Бывшая юнга и раньше поводила порядочно времени на капитанском мостике, и сейчас использовала всё, что узнала от Гиацинта, и в бытность юнгой от всех, кто с охотой посвящал новенькую в тонкости морской профессии. Так что теперь всей команде и в первую очередь боцману оставалось пенять на себя, если их ученица, сделавшая молниеносную карьеру, чего-нибудь не знает или не умеет.
Но она знала.
Виола всё-таки выросла в Неаполе, правда, не в порту, в отличие от своего супруга, а в пристойном пансионе, но чувствовать ветер, понимать язык облаков и звёзд она умела превосходно. Не однажды она выходила в море на рыбацком баркасе с мальчишками или в настоящие рейды со взрослыми и со своей смиренной сестричкой тоже, поэтому кое-что понимала и в волнах, и в опасности врезаться в прибрежные скалы. И в манёврах с парусами тоже. Правда, парусов на "Дельфиниуме" чуть-чуть побольше, чем на баркасе, но принцип тот же.
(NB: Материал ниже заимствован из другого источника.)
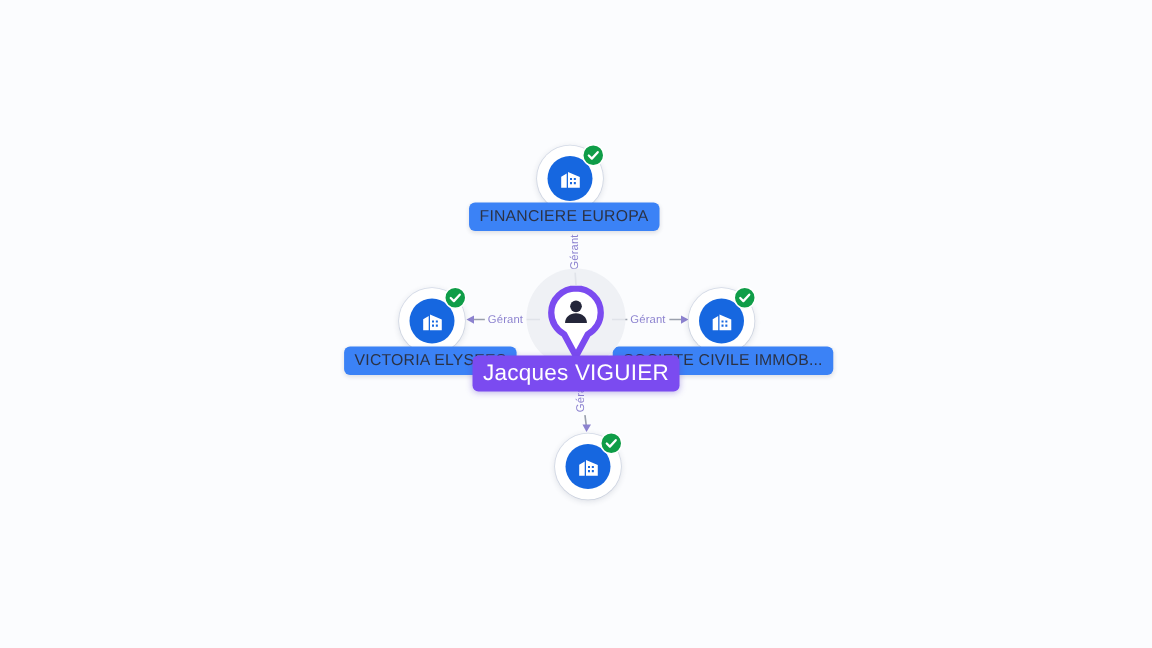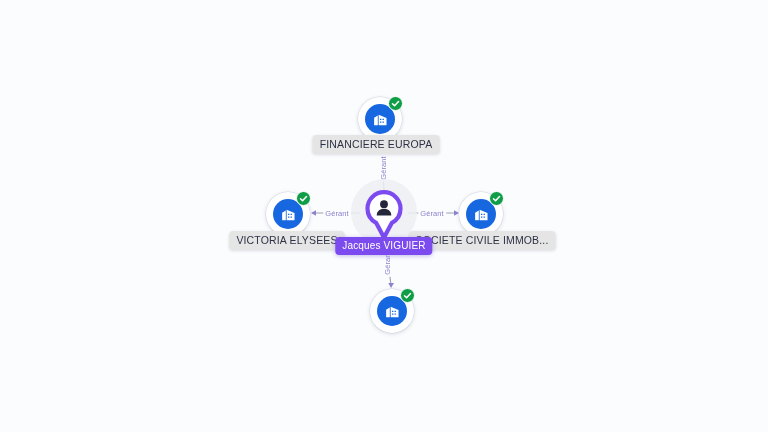"FINANCIERE EUROPA" .node-label { background: #e5e5e5 -> #3b82f6 }
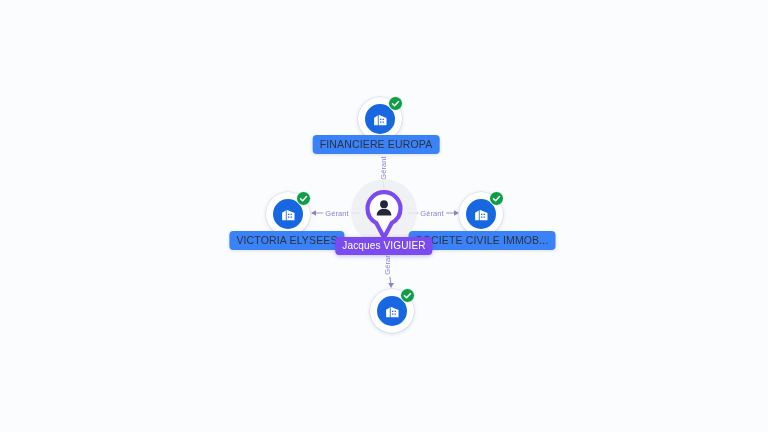"Jacques VIGUIER" .node-label.person { font-size: 10px -> 15px }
Круглыми сутками находясь на палубе, Виола лично следила за малейшими изменениями в ходе судна. Её слово было железным. Если госпожа капитан что-то решила, то не подчиниться ей могла только природа, но никак не "Дельфиниум". Впрочем, стоя на капитанском мостике или на основании бушприта в простом платье, с развевающимися волосами, как бы назло подчёркивая, что она — женщина, Виола излучала такую решимость, что наверное силой своей мысли могла бы управлять ветром и, прикажи графиня, он сменился бы на ост-норд-ост, став попутным.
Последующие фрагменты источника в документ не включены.